Turkey's prime minister says Ankara will launch a military operation to fight Kurdish rebels based in northern Iraq "when needed" -- and will not ask permission from other countries to do so.

Recep Tayyip Erdogan spoke to a flag-waving crowd on Saturday in the western city of Izmit.

The European Union and the United States have urged Ankara to refrain from launching an incursion into Iraq.

Tensions on the Turkish border with northern Iraq have risen since Sunday when Kurdish militants killed 13 Turkish soldiers in an ambush in Turkey's Hakkari province.

On Friday, Turkish warplanes pounded suspected positions of the rebel Kurdistan Workers Party, or PKK, in northern Iraq.

Turkey's military presence remained heavy in the border area Saturday, after diplomatic talks in Ankara Friday failed to produce a breakthrough.
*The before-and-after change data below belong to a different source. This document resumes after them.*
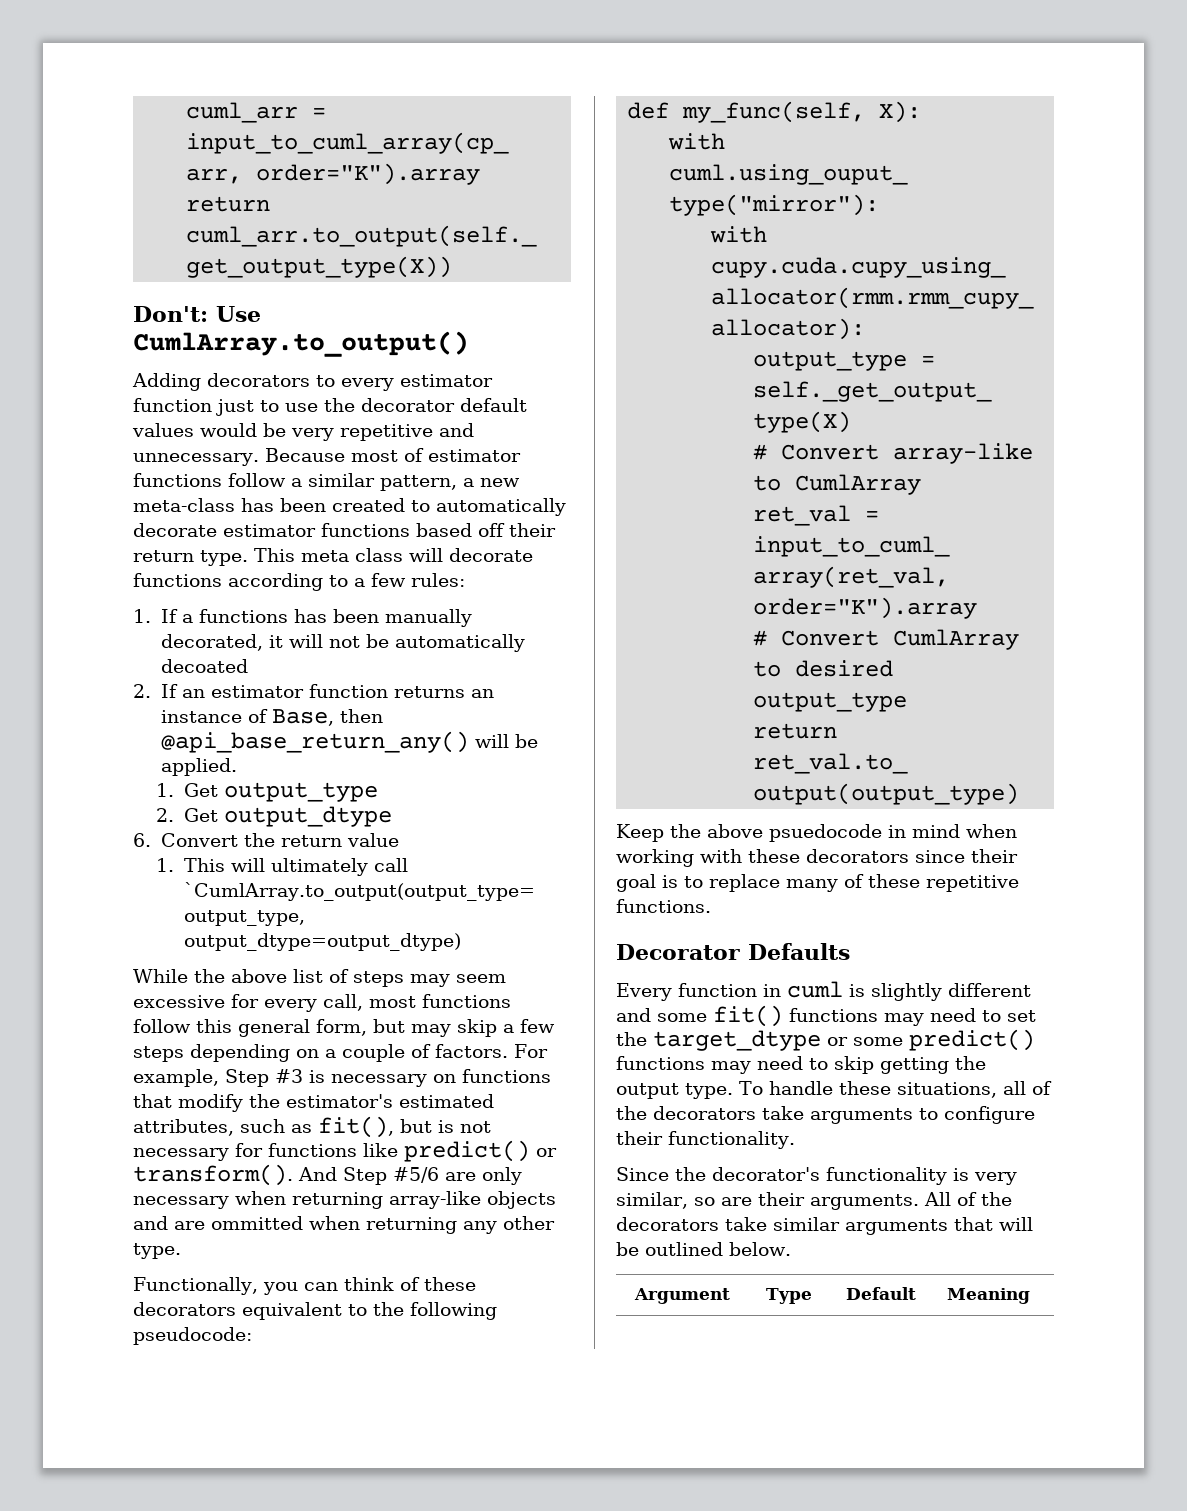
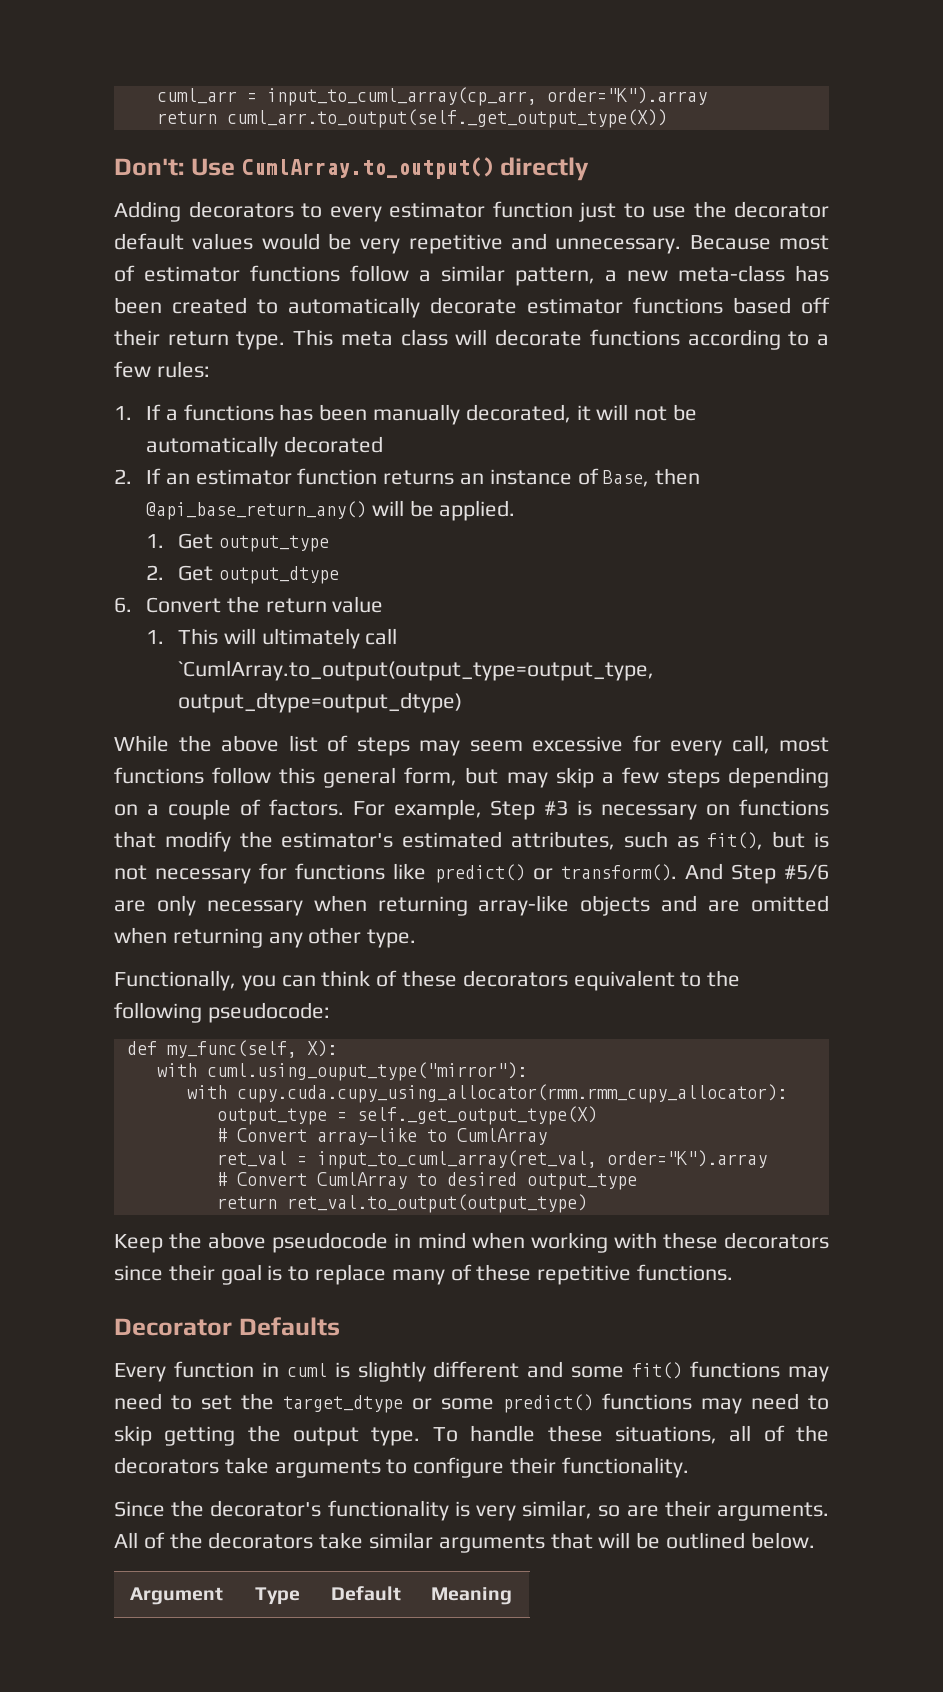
- Don't: Use CumlArray.to_output()
+ Don't: Use CumlArray.to_output() directly
- 1. If a functions has been manually decorated, it will not be automatically decoated
+ 1. If a functions has been manually decorated, it will not be automatically decorated
- And Step #5/6 are only necessary when returning array-like objects and are ommitted when returning any other type.
+ And Step #5/6 are only necessary when returning array-like objects and are omitted when returning any other type.
- Keep the above psuedocode in mind when working with these decorators since their goal is to replace many of these repetitive functions.
+ Keep the above pseudocode in mind when working with these decorators since their goal is to replace many of these repetitive functions.

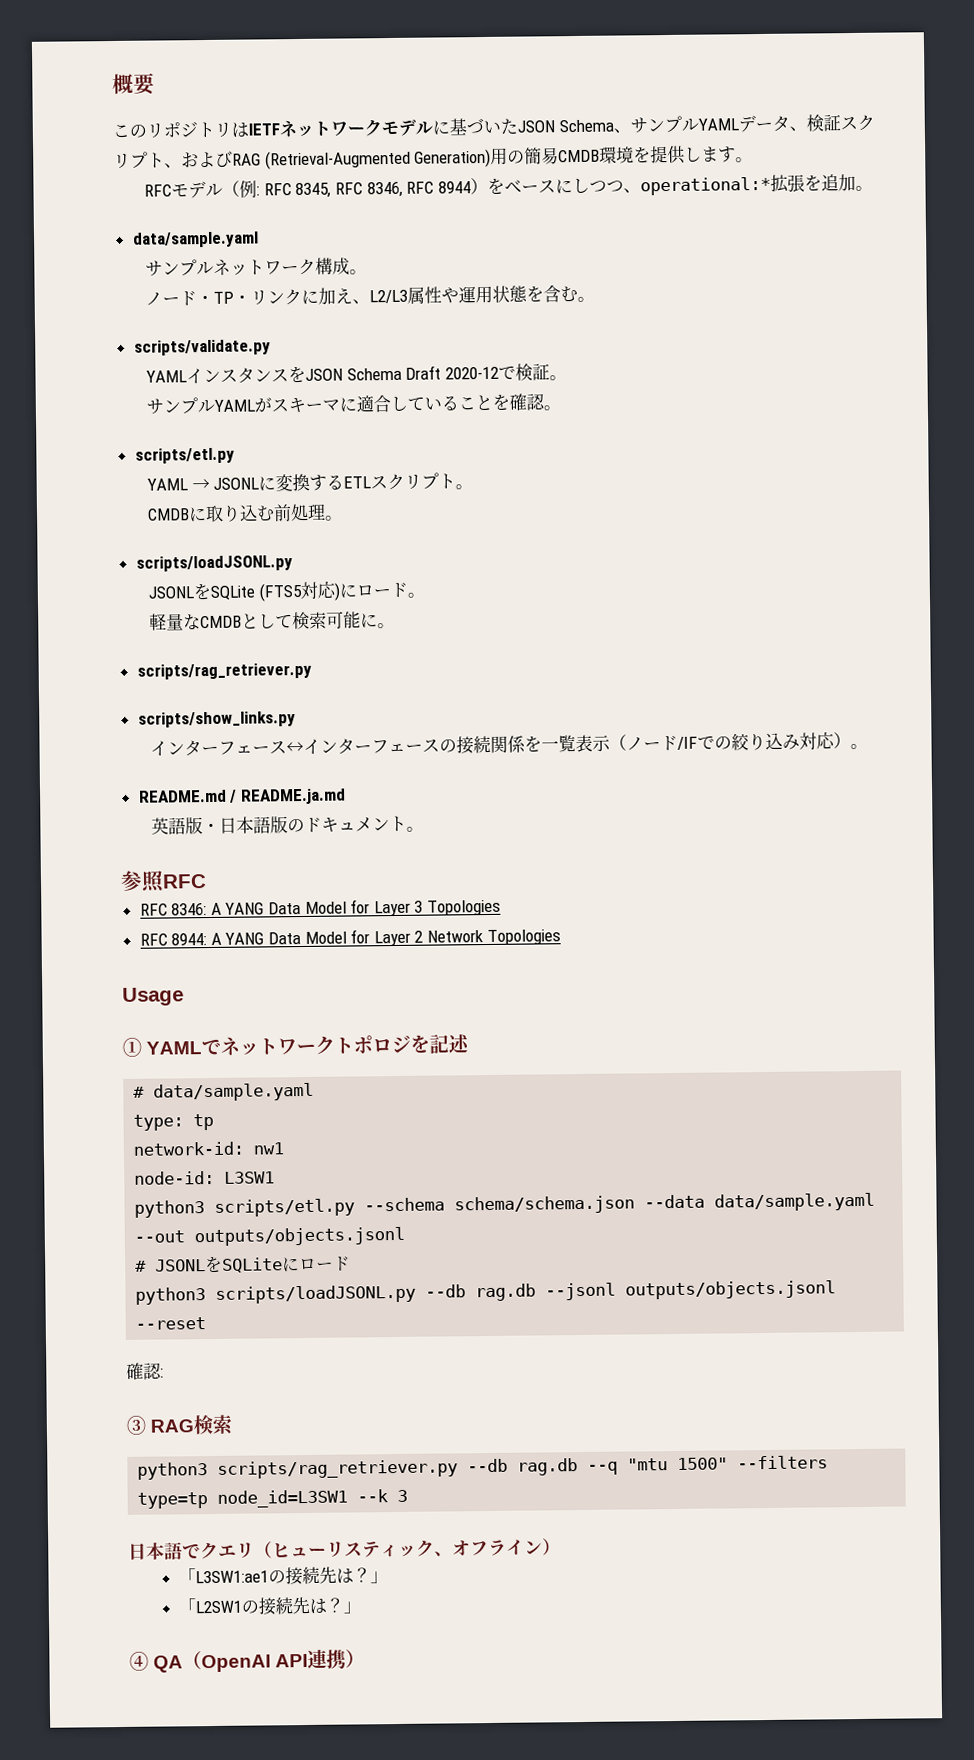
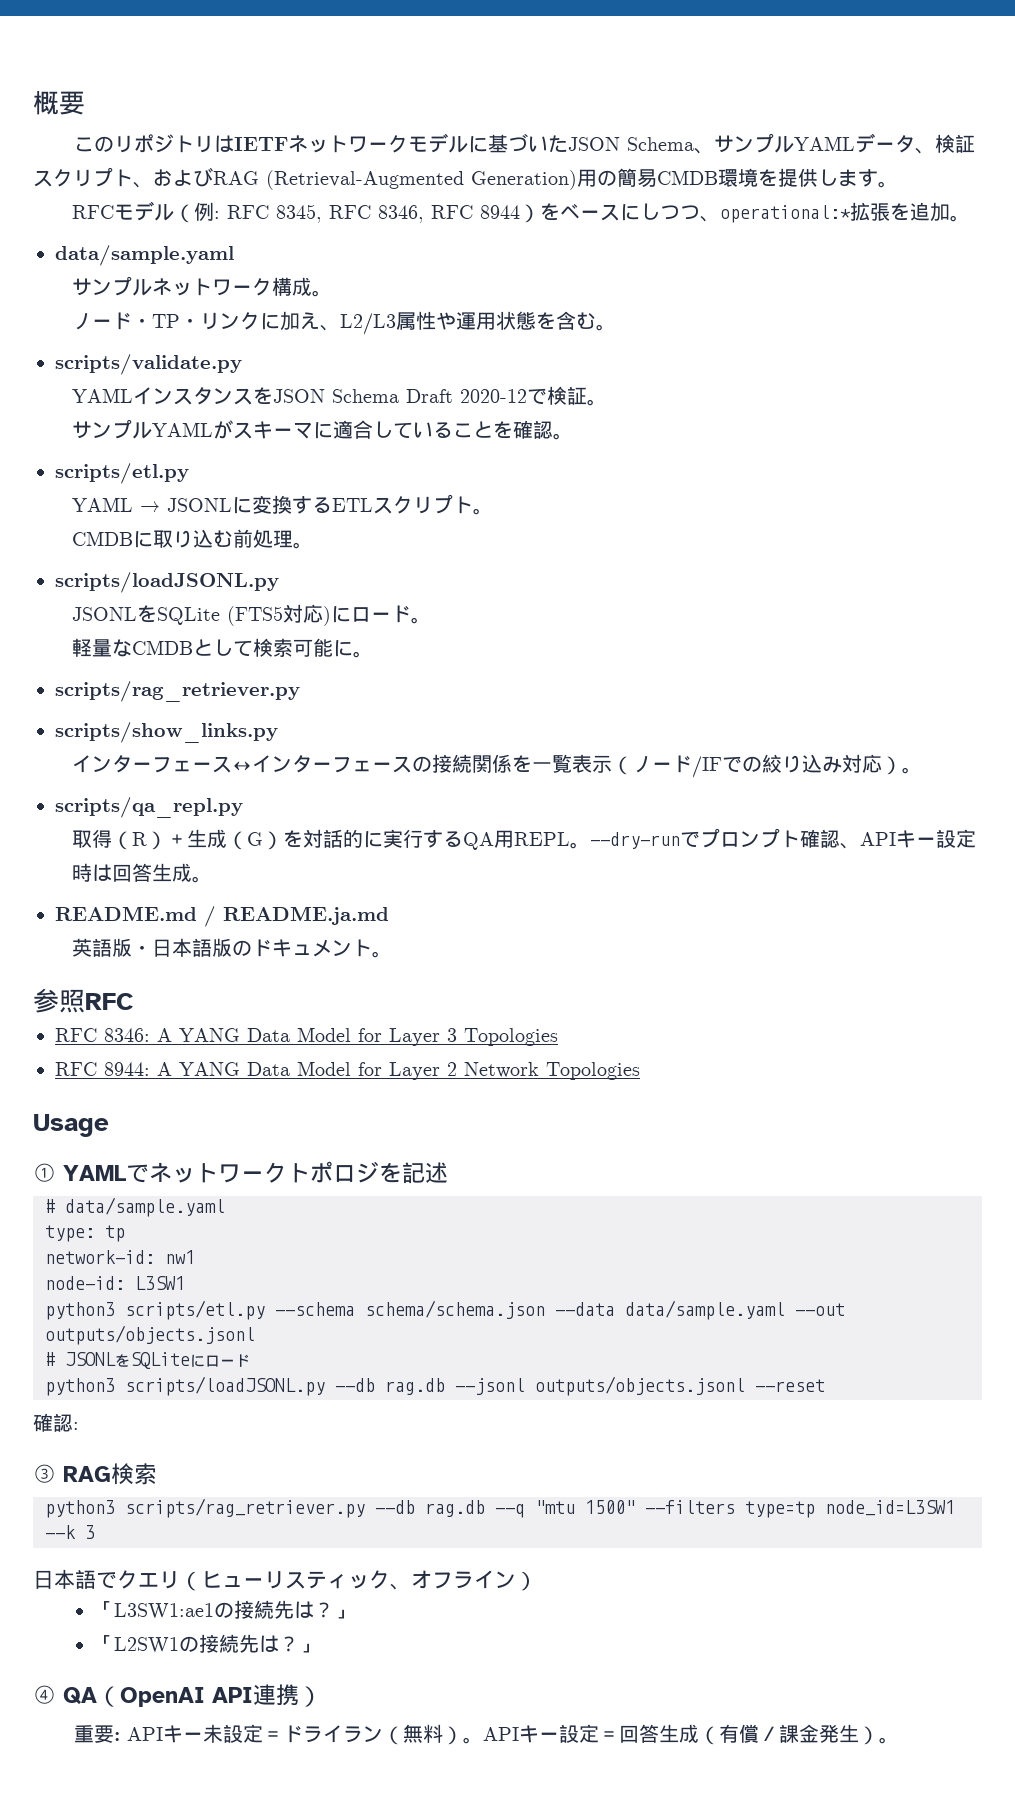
+ scripts/qa_repl.py
+ 取得（R）＋生成（G）を対話的に実行するQA用REPL。--dry-runでプロンプト確認、APIキー設定時は回答生成。
+ 重要: APIキー未設定＝ドライラン（無料）。APIキー設定＝回答生成（有償／課金発生）。

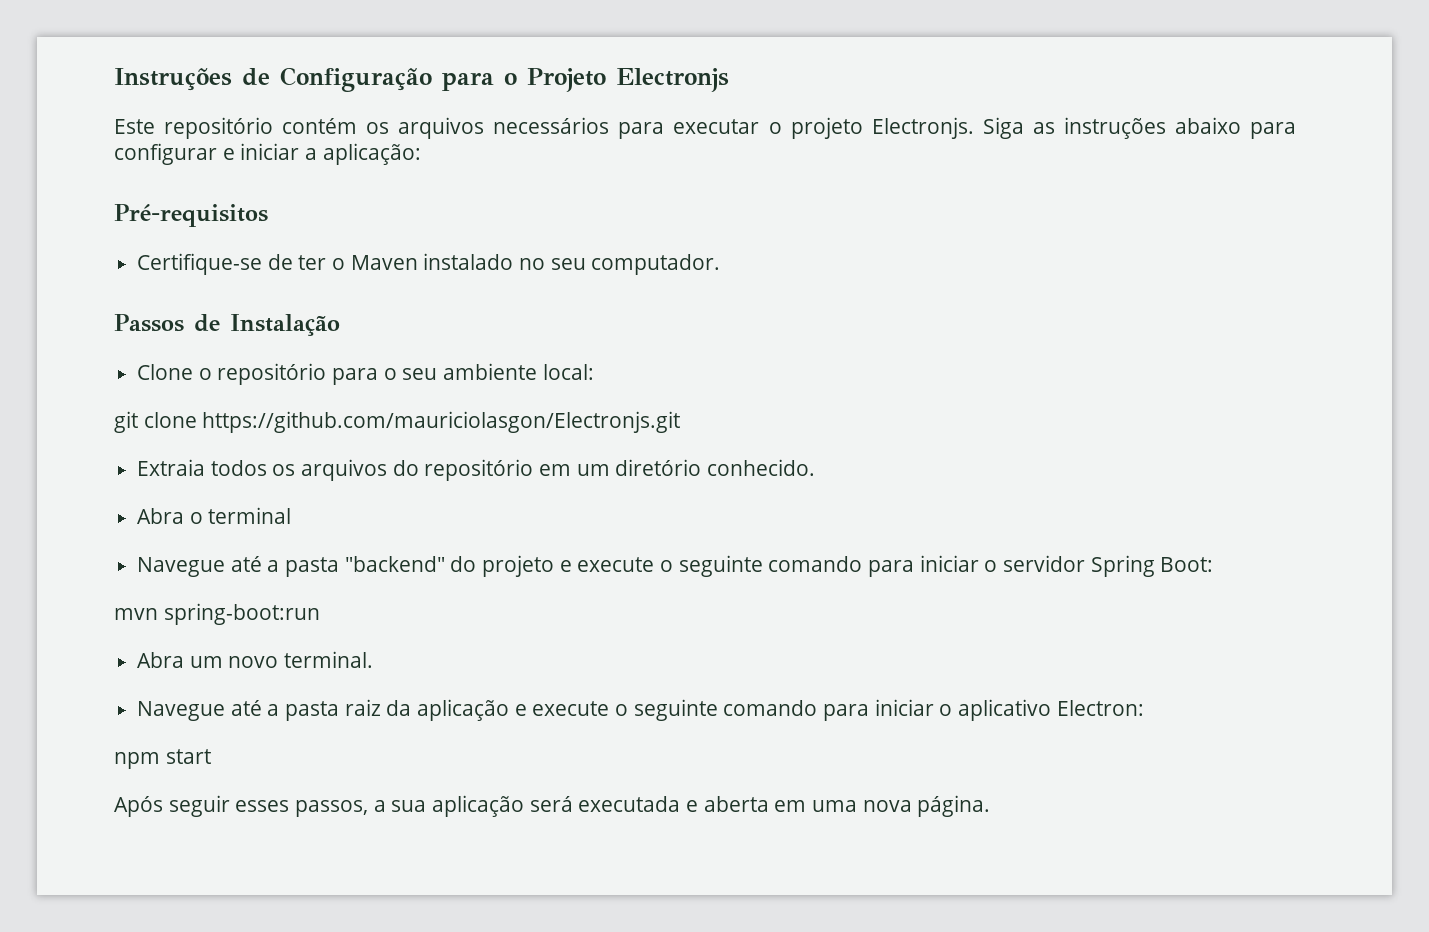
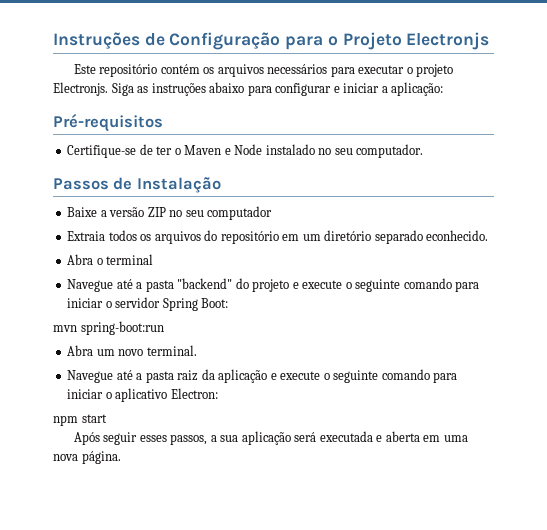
- Certifique-se de ter o Maven instalado no seu computador.
+ Certifique-se de ter o Maven e Node instalado no seu computador.
- Clone o repositório para o seu ambiente local:
- git clone https://github.com/mauriciolasgon/Electronjs.git
+ Baixe a versão ZIP no seu computador
- Extraia todos os arquivos do repositório em um diretório conhecido.
+ Extraia todos os arquivos do repositório em um diretório separado econhecido.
In other news today, more than one-thousand people took to the streets of the mainly Kurdish city of Sirnak in southeastern Turkey near the Iraqi border to protest the recent surge in PKK rebel violence in the region.

Also, Mr. Erdogan lashed out at European Union countries for not arresting PKK rebels and extraditing them to Turkey. Turkey says the rebels take refuge and raise money in Europe.

The PKK has been fighting for Kurdish autonomy in southeastern Turkey since 1984. More than 30-thousand people have died in the conflict.